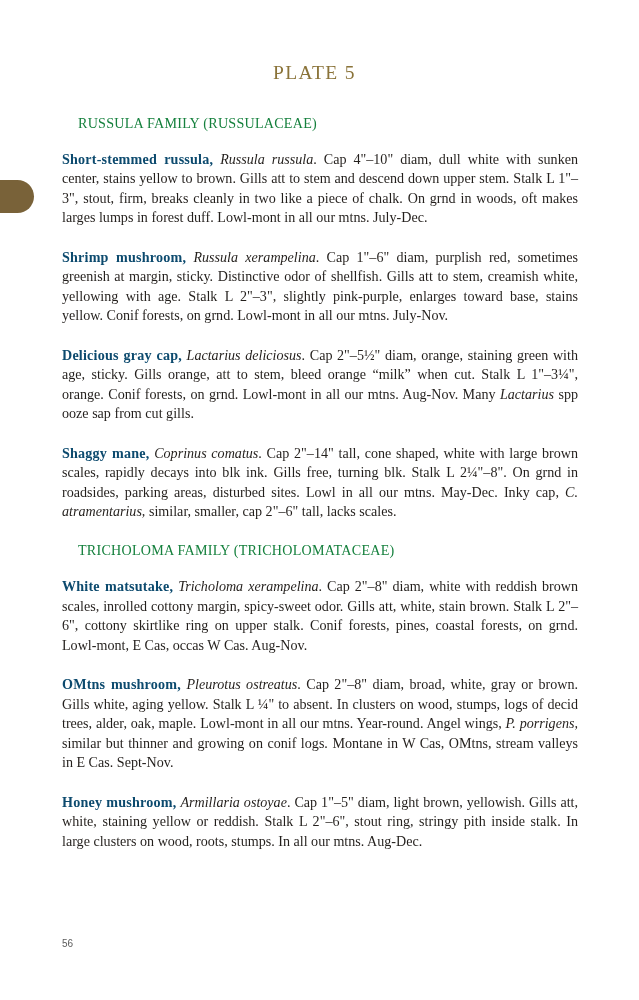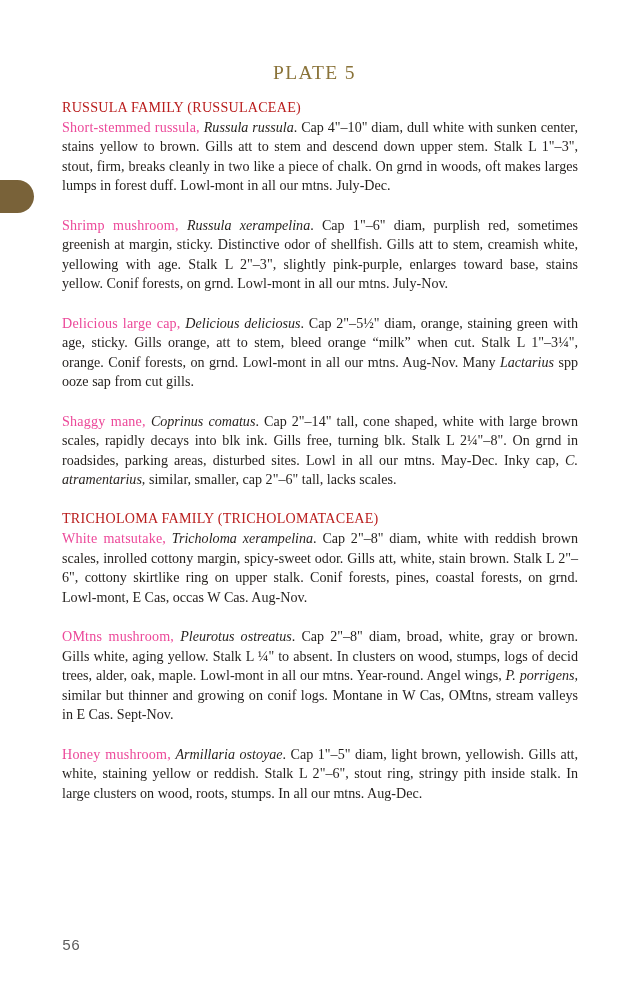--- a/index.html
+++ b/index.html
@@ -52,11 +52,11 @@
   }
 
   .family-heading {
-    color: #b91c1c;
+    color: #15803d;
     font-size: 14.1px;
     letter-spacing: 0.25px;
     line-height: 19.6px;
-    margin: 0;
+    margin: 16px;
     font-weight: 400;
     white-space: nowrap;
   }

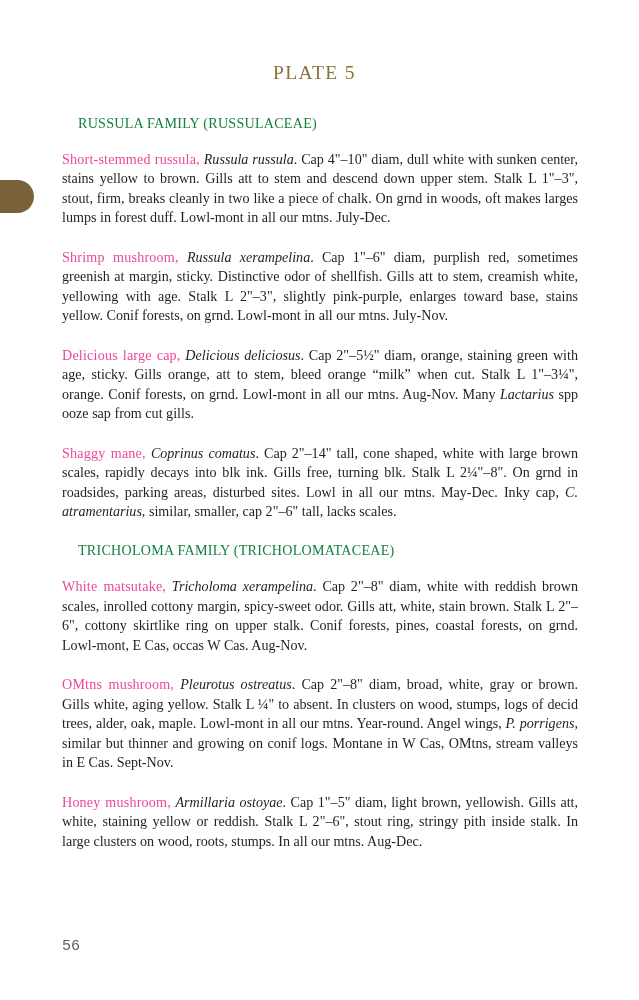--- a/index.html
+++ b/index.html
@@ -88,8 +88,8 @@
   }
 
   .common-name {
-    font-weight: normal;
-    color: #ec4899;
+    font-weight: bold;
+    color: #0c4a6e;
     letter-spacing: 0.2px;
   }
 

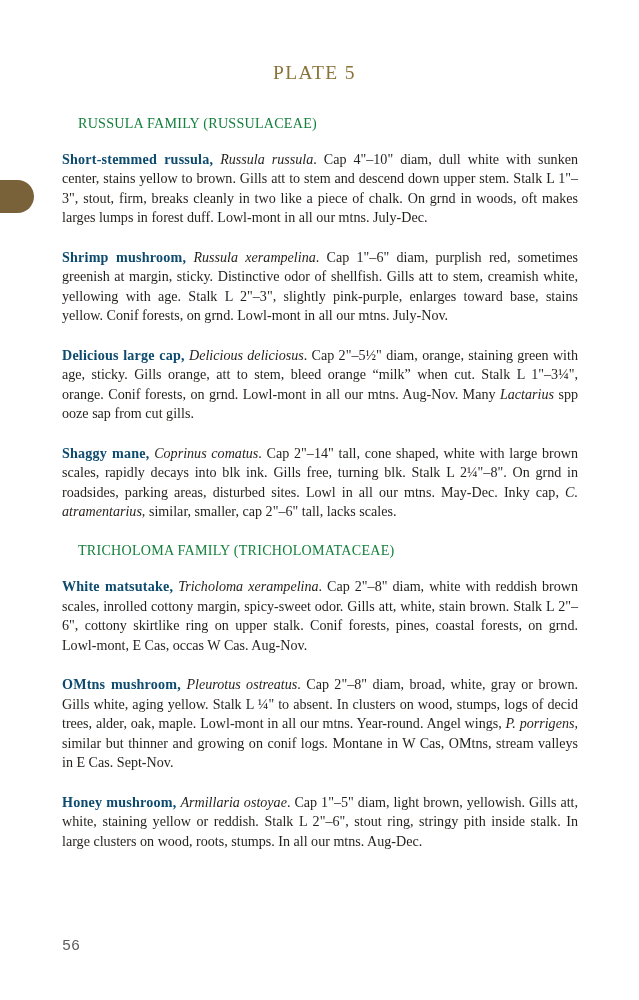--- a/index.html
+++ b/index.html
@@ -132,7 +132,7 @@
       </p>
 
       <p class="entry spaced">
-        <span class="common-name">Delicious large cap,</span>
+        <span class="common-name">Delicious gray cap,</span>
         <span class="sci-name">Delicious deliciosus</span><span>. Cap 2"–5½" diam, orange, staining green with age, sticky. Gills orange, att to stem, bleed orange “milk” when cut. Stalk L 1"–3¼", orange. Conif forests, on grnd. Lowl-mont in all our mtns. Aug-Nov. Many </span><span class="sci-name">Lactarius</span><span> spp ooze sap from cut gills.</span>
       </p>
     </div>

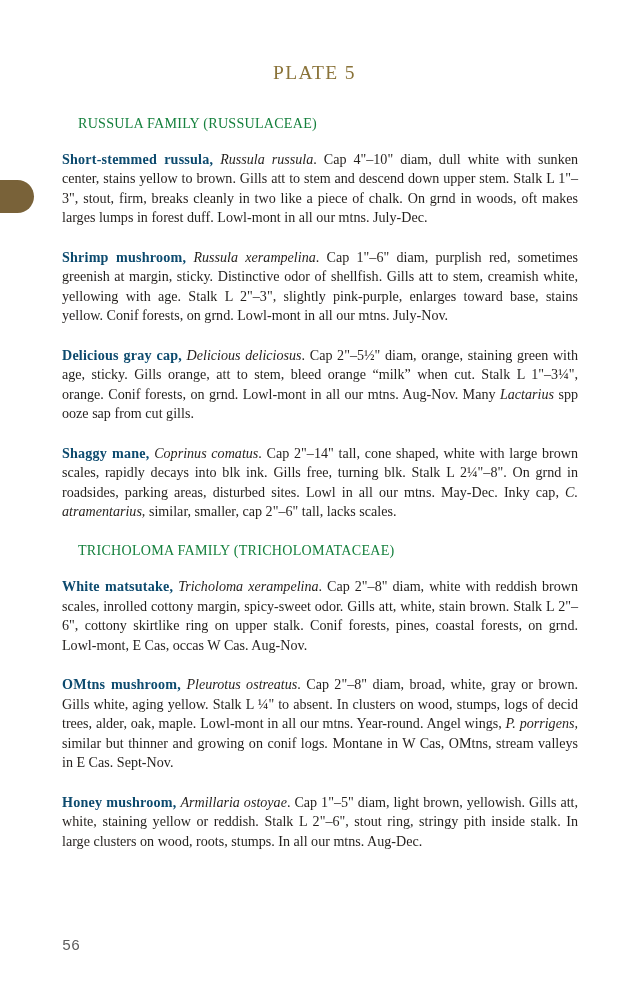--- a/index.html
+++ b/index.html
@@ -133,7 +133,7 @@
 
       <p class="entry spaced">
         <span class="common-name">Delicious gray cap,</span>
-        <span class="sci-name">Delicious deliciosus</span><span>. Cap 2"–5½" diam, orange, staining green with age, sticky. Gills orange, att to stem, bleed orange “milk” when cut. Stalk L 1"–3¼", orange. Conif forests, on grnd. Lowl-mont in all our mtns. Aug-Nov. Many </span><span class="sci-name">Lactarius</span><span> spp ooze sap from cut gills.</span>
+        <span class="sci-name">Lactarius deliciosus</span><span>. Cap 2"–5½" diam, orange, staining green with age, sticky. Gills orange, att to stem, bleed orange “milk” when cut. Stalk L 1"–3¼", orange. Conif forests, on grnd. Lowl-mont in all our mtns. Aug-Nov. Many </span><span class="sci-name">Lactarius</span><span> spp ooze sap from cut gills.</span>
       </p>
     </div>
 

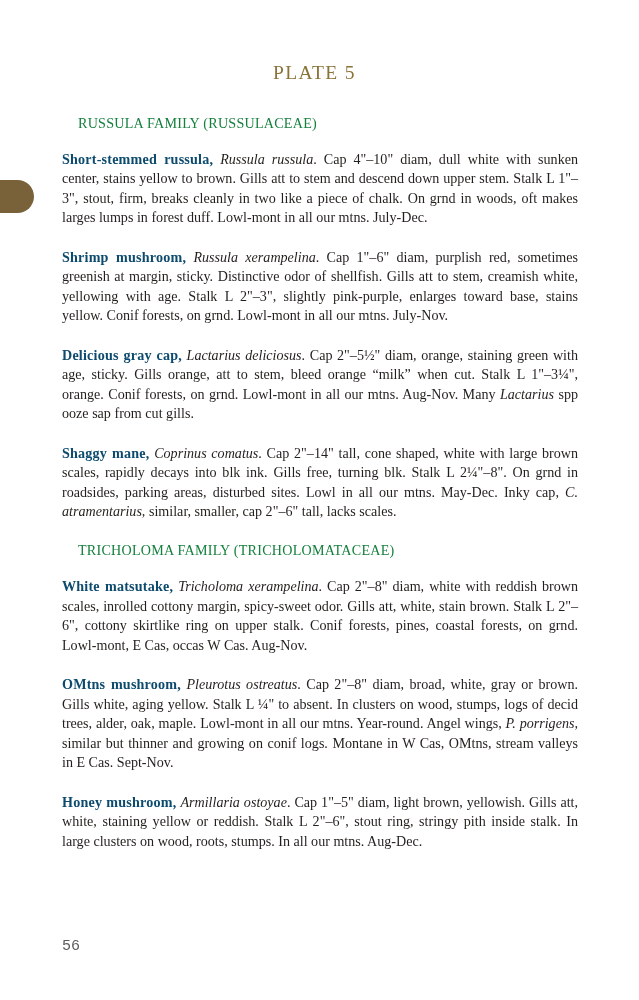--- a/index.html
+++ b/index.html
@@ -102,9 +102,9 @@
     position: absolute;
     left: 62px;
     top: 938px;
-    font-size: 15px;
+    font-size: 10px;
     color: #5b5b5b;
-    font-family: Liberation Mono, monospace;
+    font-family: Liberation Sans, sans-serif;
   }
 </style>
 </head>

Work to be completed:
The lines above that include "size" should each be listed.

Output below:
     font-size: 14.1px;
-    font-size: 15px;
+    font-size: 10px;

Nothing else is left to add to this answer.